A pat on the back to Etihad too for supporting such a sound initiative that can only be good for the sport.

Now that Abu Dhabi have made the breakthrough, expect other Gulf clubs to tie up with famous clubs around the world.

Still in the UAE capital, bringing a touch of real-deal quality to Gulf rugby is Jo Czerpak, the Abu Dhabi five-eighth (sorry, stand-off, first-five, fly-half, first receiver… don’t all write to me).

Czerpak wore the England shirt at Under 19 level and has a Level Three coaching certificate. He has done his three years in the region so can now play for the Gulf so that should cover the number 10 spot for a while.

Czerpak is also in the seven-a-side squad but the feeling is he might have lost a bit of speed for the run-on team. Maybe, but it didn’t seem to cause problems for Eric Rush and Campo in the modified game. And England were never better at 7s than when they had Henry Paul (no, not the driver from the Ritz in Paris) as first receiver and ball distributor.

The Gulf 7s boys are back home after a pretty slack showing at the Rome 7s. Gulf coach Mike Lunjevich is spewing over his team’s performance.

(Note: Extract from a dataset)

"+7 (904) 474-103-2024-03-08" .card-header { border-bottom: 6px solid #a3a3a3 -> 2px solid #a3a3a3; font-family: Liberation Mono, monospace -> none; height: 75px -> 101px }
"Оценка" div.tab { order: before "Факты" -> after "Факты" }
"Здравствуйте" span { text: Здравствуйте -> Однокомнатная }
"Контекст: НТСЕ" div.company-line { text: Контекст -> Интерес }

He says they knew it would be a tough ask but one particular game against a club side was there for the taking.

A lot has been made of the 40-week training programme to bring the squad to its peak for the IRB World Cup Sevens in March 2009. This is also hoped to lead to better results in the 7s in Dubai at the end of the year.

The squad faced some stiff opposition in Rome with a mix of national, and invitational sides taking part including France, Italy, British Army, Penguins RFC and a ‘Sevens Stars of Roma’ team led by Wasale Serivi, said by many to be the best to have played the short-side game.

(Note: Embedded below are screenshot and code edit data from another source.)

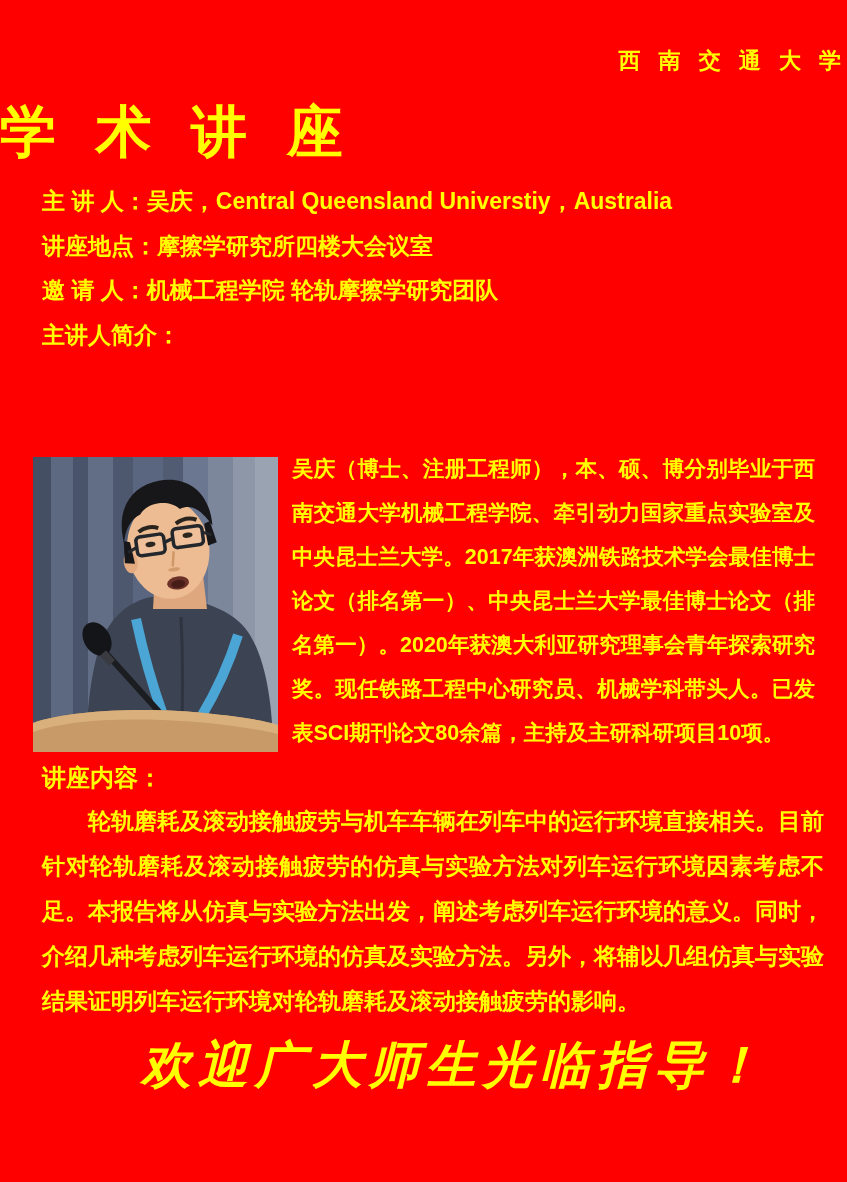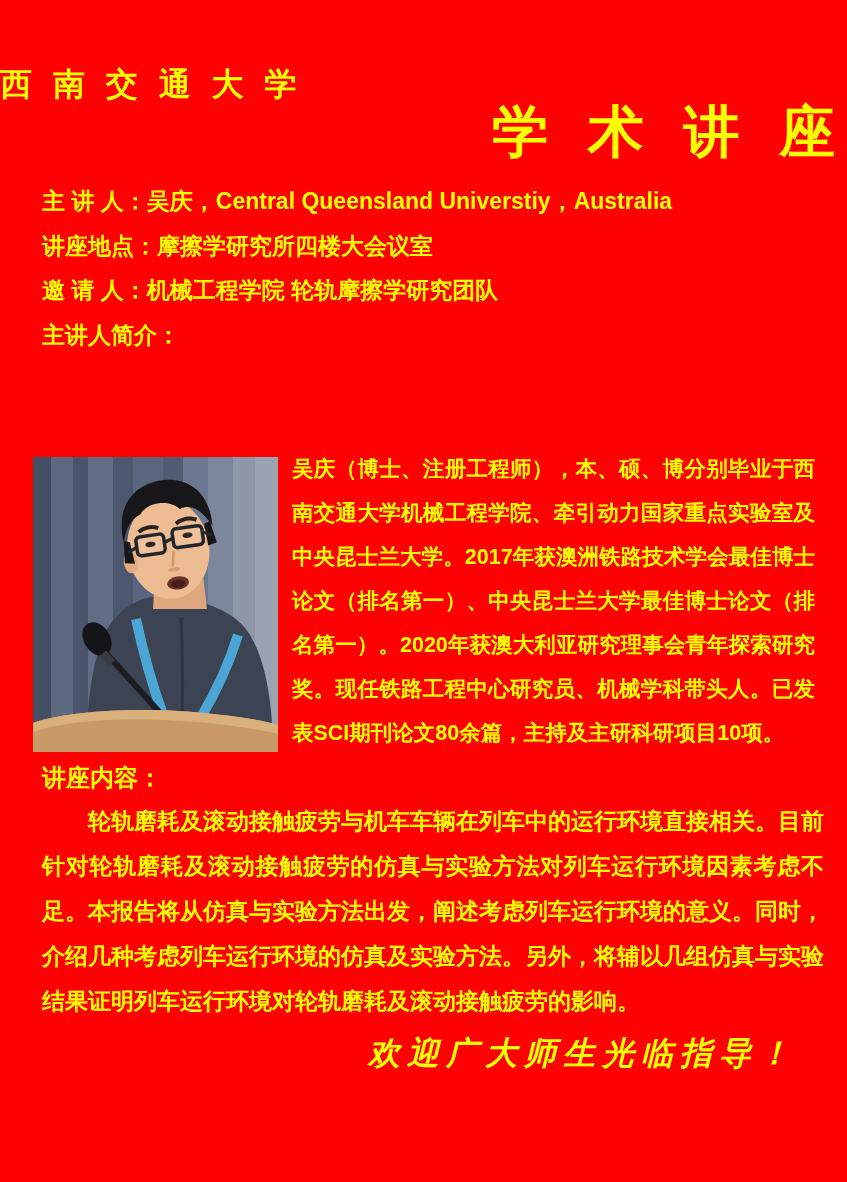"西 南 交 通 大" .university { font-size: 32px -> 22px; margin-top: 17px -> none; text-align: left -> right }
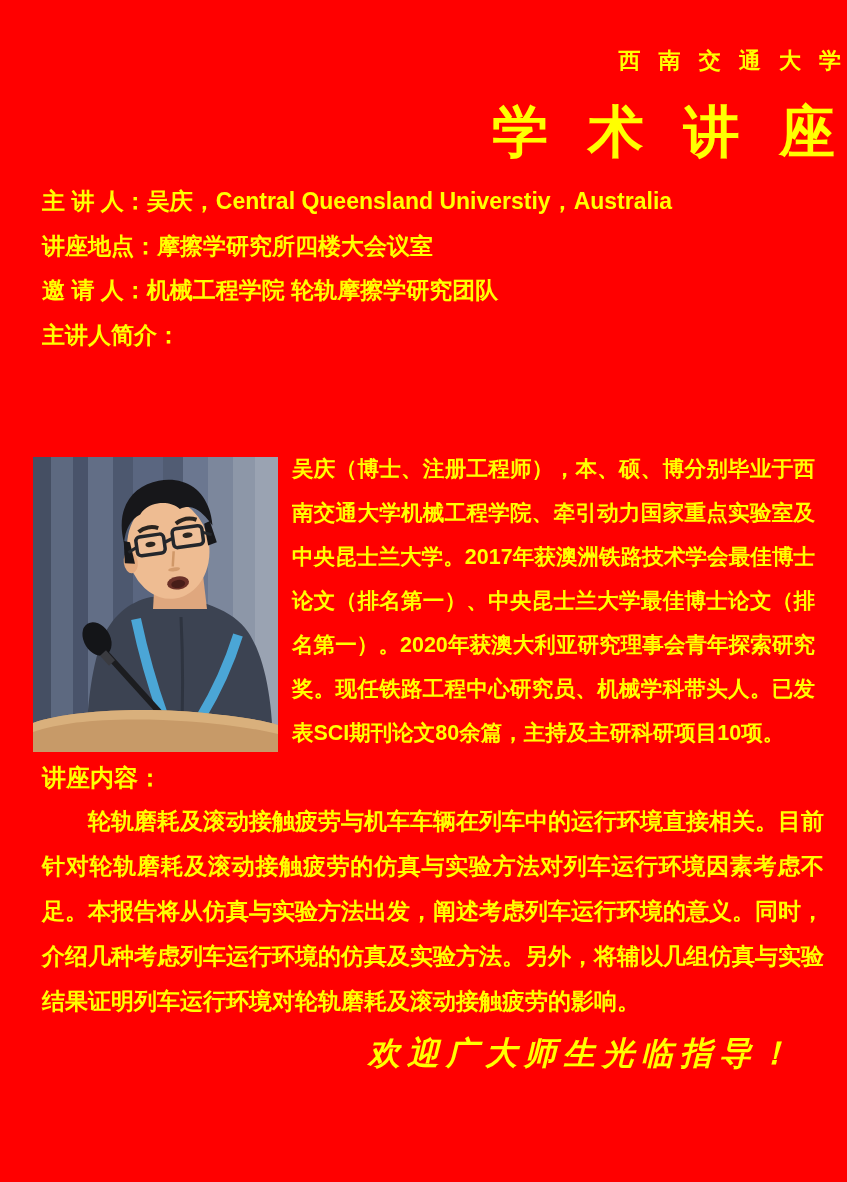"学 术 讲 座" .main-title { text-align: right -> left }
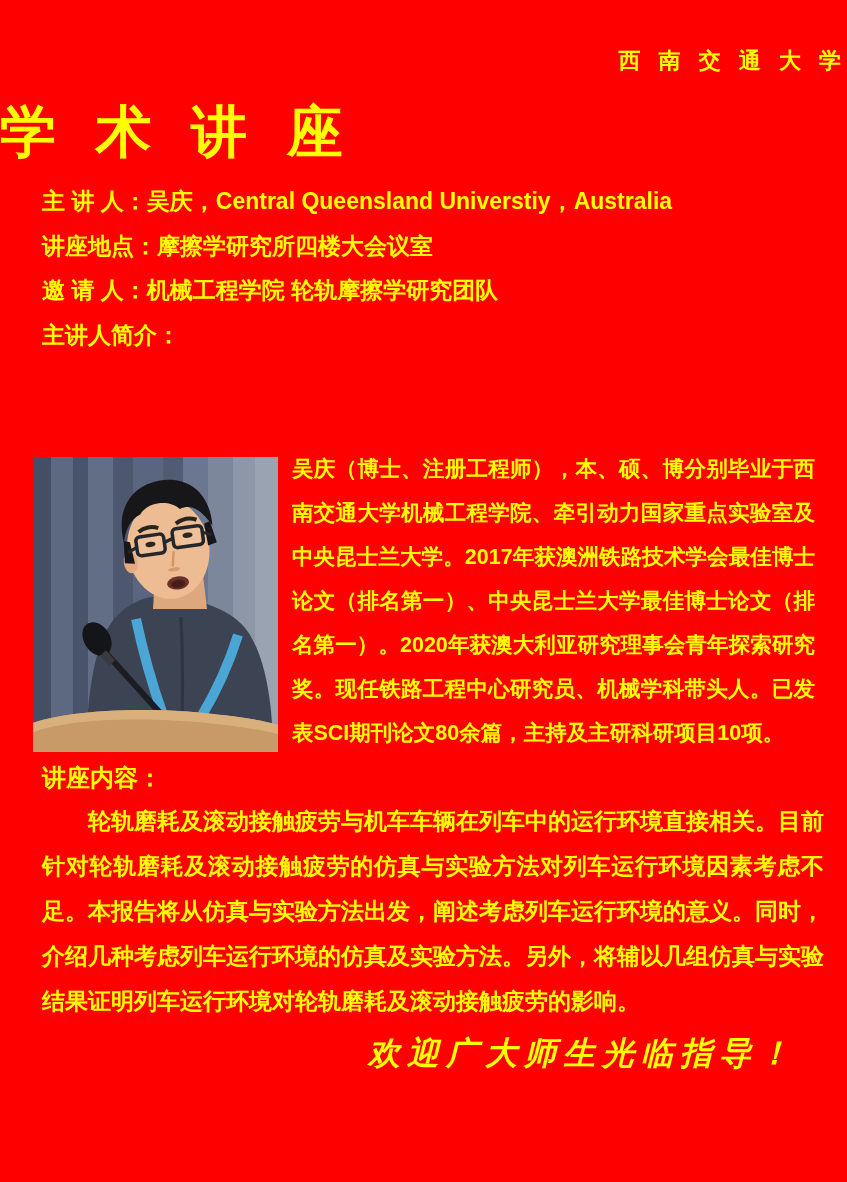"欢迎广大师生光临指导！" .footer-welcome { font-size: 32px -> 50px; padding-right: 50px -> 79px }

The Gulf lads didn’t make an impact on the tournament. This was despite being coached briefly by Paul Treu, the South African 7s mentor. Treu is one of the gun international short-side coaches. He was in Dubai to check the lay of the land before his side plays here later this year.

Gulf coach Mike Lunjevich hasn’t minced his words. He tells the AGFU website the shoddy performance was a severe “wake up call” for his charges and they’ll have to improve a lot, particularly for the 7s World Cup.

“The fundamental skills are completely lacking,” says Lunjevich, a former Croatia international who played a good level of rugby in New Zealand and has been in charge of the Gulf’s sevens side since 2006.

“Things as basic as body position, how to draw and pass, how to run a cut – it seems there is a complete lack of knowledge of how to do these things.”

The Gulf went down to the French national team, as well as the Marauders, a powerful invitation side who have a number of professional sevens players in their ranks and this was pretty much to be expected.

But Lunjevich is filthy that his side failed to beat an Italian club team.
“We never should have lost to them. We were all over them in the set pieces, but we pressed the self-destruct button in the second-half. We only took 10 players, and it was not our strongest team, but we have learned a lot about the players that did go. The whole reason we went [to Rome] was because we knew it was going to be tough. The players realise now that they have a tough few months ahead of them.”

The British Army were the eventual winners in Rome. The Gulf’s next tournament will be the Sri Lanka 7s early September where they normally do well.

The Rome event is likely to be a prominent feature on the calendar before too long.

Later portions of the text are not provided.